EXERCISE GOAL: Your answer must match the records word for word and contain no pictures.

Source records:
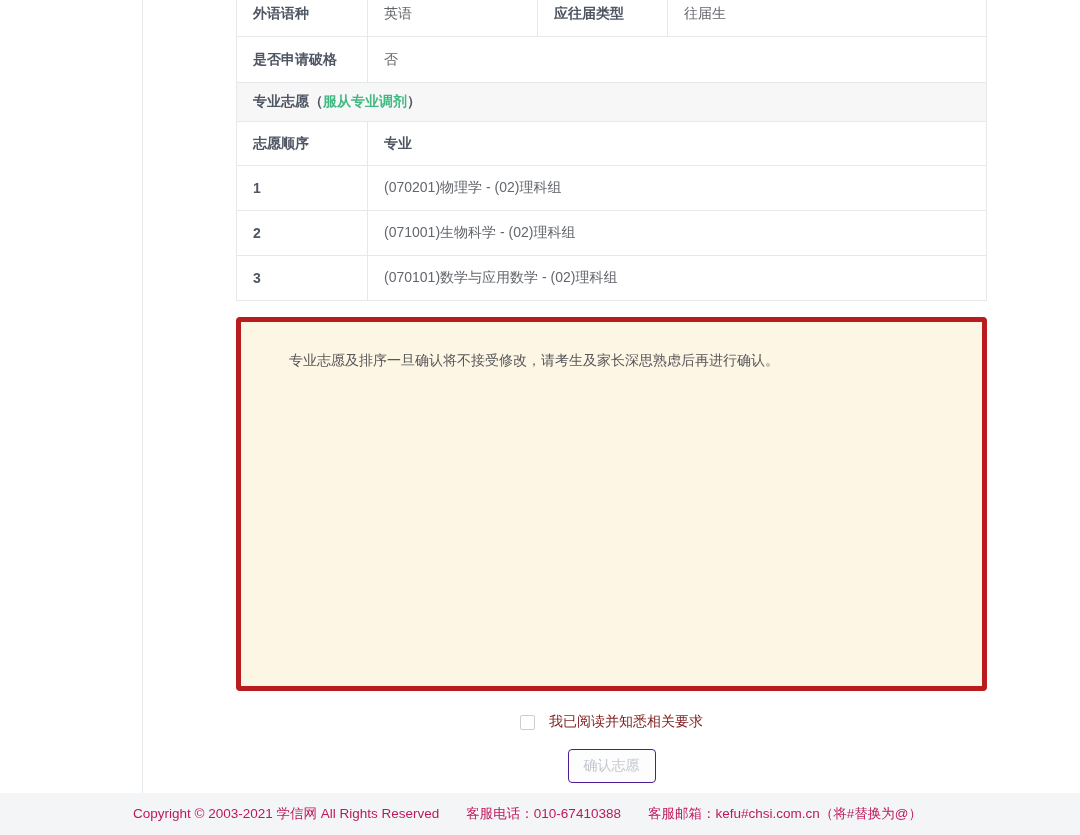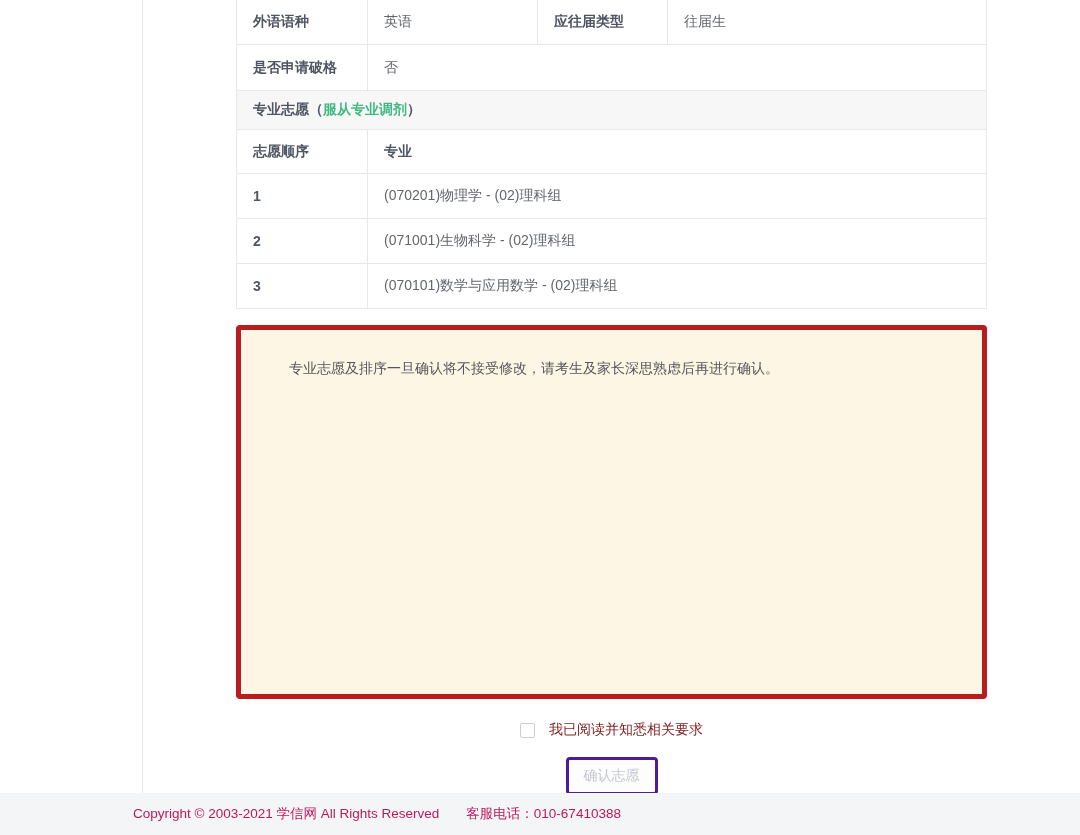--- a/index.html
+++ b/index.html
@@ -2,21 +2,21 @@
 <html><head>
 <meta charset="utf-8">
 <style>
   * { margin:0; padding:0; box-sizing:border-box; }
   html,body { width:1080px; height:835px; overflow:hidden; background:#fff;
     font-family:"Liberation Sans","DejaVu Sans",sans-serif; }
   .page { position:relative; width:1080px; height:835px; background:#fff; overflow:hidden; }
 
   .v-divider { position:absolute; left:142px; top:0; width:1px; height:793px; background:#e4e6e9; }
 
-  .main { position:absolute; left:236px; top:16px; width:751px; }
+  .main { position:absolute; left:236px; top:8px; width:751px; }
 
   
   table.app-table { width:751px; border-collapse:collapse; table-layout:fixed; margin-top:-17px;
     font-size:14px; color:#63666b; }
   table.app-table td { border:1px solid #e6e8ea; padding:0 0 0 16px; vertical-align:middle; }
   td.lbl { font-weight:bold; color:#4e5563; }
   td.val { color:#63666b; }
   tr.r1 td { height:45px; }
   tr.r2 td { height:46px; }
   tr.section td { height:39px; background:#f7f7f8; font-weight:bold; color:#4e5563; }
@@ -31,21 +31,21 @@
   .notice-box p { font-size:14px; color:#57575a; line-height:1.6; text-indent:2em; }
 
   
   .check-row { margin-top:22px; display:flex; justify-content:center; align-items:center; }
   .checkbox { width:15px; height:15px; border:1px solid #c9cdd4; border-radius:2px;
     background:#fff; display:inline-block; cursor:pointer; }
   .check-label { margin-left:14px; font-size:14px; color:#7f1d1d; }
 
   .btn-row { margin-top:18px; display:flex; justify-content:center; }
   .confirm-btn { padding:7px 15px; font-size:14px; color:#c3c7cf; background:#fdfdfd;
-    border:3px solid #4c1d95; border-radius:4px; cursor:not-allowed;
+    border:1px solid #4c1d95; border-radius:4px; cursor:not-allowed;
     font-family:"Liberation Sans","DejaVu Sans",sans-serif; }
 
   
   .footer { position:absolute; left:0; bottom:0; width:1080px; height:42px; background:#f4f5f6;
     display:flex; align-items:center; padding-left:133px; }
   .footer span { font-size:13.5px; color:#be185d; white-space:nowrap; }
   .footer .gap { margin-left:27px; }
 </style>
 </head>
 <body>
@@ -109,15 +109,16 @@
 
     <div class="btn-row">
       <button class="confirm-btn" disabled="">确认志愿</button>
     </div>
 
   </div>
 
   <div class="footer">
     <span>Copyright © 2003-2021 学信网 All Rights Reserved</span>
     <span class="gap">客服电话：010-67410388</span>
+    <span class="gap">客服邮箱：kefu#chsi.com.cn（将#替换为@）</span>
   </div>
 
 </div>
 
 </body></html>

FINISHED EXERCISE:
--- a/index.html
+++ b/index.html
@@ -2,21 +2,21 @@
 <html><head>
 <meta charset="utf-8">
 <style>
   * { margin:0; padding:0; box-sizing:border-box; }
   html,body { width:1080px; height:835px; overflow:hidden; background:#fff;
     font-family:"Liberation Sans","DejaVu Sans",sans-serif; }
   .page { position:relative; width:1080px; height:835px; background:#fff; overflow:hidden; }
 
   .v-divider { position:absolute; left:142px; top:0; width:1px; height:793px; background:#e4e6e9; }
 
-  .main { position:absolute; left:236px; top:16px; width:751px; }
+  .main { position:absolute; left:236px; top:8px; width:751px; }
 
   
   table.app-table { width:751px; border-collapse:collapse; table-layout:fixed; margin-top:-17px;
     font-size:14px; color:#63666b; }
   table.app-table td { border:1px solid #e6e8ea; padding:0 0 0 16px; vertical-align:middle; }
   td.lbl { font-weight:bold; color:#4e5563; }
   td.val { color:#63666b; }
   tr.r1 td { height:45px; }
   tr.r2 td { height:46px; }
   tr.section td { height:39px; background:#f7f7f8; font-weight:bold; color:#4e5563; }
@@ -31,21 +31,21 @@
   .notice-box p { font-size:14px; color:#57575a; line-height:1.6; text-indent:2em; }
 
   
   .check-row { margin-top:22px; display:flex; justify-content:center; align-items:center; }
   .checkbox { width:15px; height:15px; border:1px solid #c9cdd4; border-radius:2px;
     background:#fff; display:inline-block; cursor:pointer; }
   .check-label { margin-left:14px; font-size:14px; color:#7f1d1d; }
 
   .btn-row { margin-top:18px; display:flex; justify-content:center; }
   .confirm-btn { padding:7px 15px; font-size:14px; color:#c3c7cf; background:#fdfdfd;
-    border:3px solid #4c1d95; border-radius:4px; cursor:not-allowed;
+    border:1px solid #4c1d95; border-radius:4px; cursor:not-allowed;
     font-family:"Liberation Sans","DejaVu Sans",sans-serif; }
 
   
   .footer { position:absolute; left:0; bottom:0; width:1080px; height:42px; background:#f4f5f6;
     display:flex; align-items:center; padding-left:133px; }
   .footer span { font-size:13.5px; color:#be185d; white-space:nowrap; }
   .footer .gap { margin-left:27px; }
 </style>
 </head>
 <body>
@@ -109,15 +109,16 @@
 
     <div class="btn-row">
       <button class="confirm-btn" disabled="">确认志愿</button>
     </div>
 
   </div>
 
   <div class="footer">
     <span>Copyright © 2003-2021 学信网 All Rights Reserved</span>
     <span class="gap">客服电话：010-67410388</span>
+    <span class="gap">客服邮箱：kefu#chsi.com.cn（将#替换为@）</span>
   </div>
 
 </div>
 
 </body></html>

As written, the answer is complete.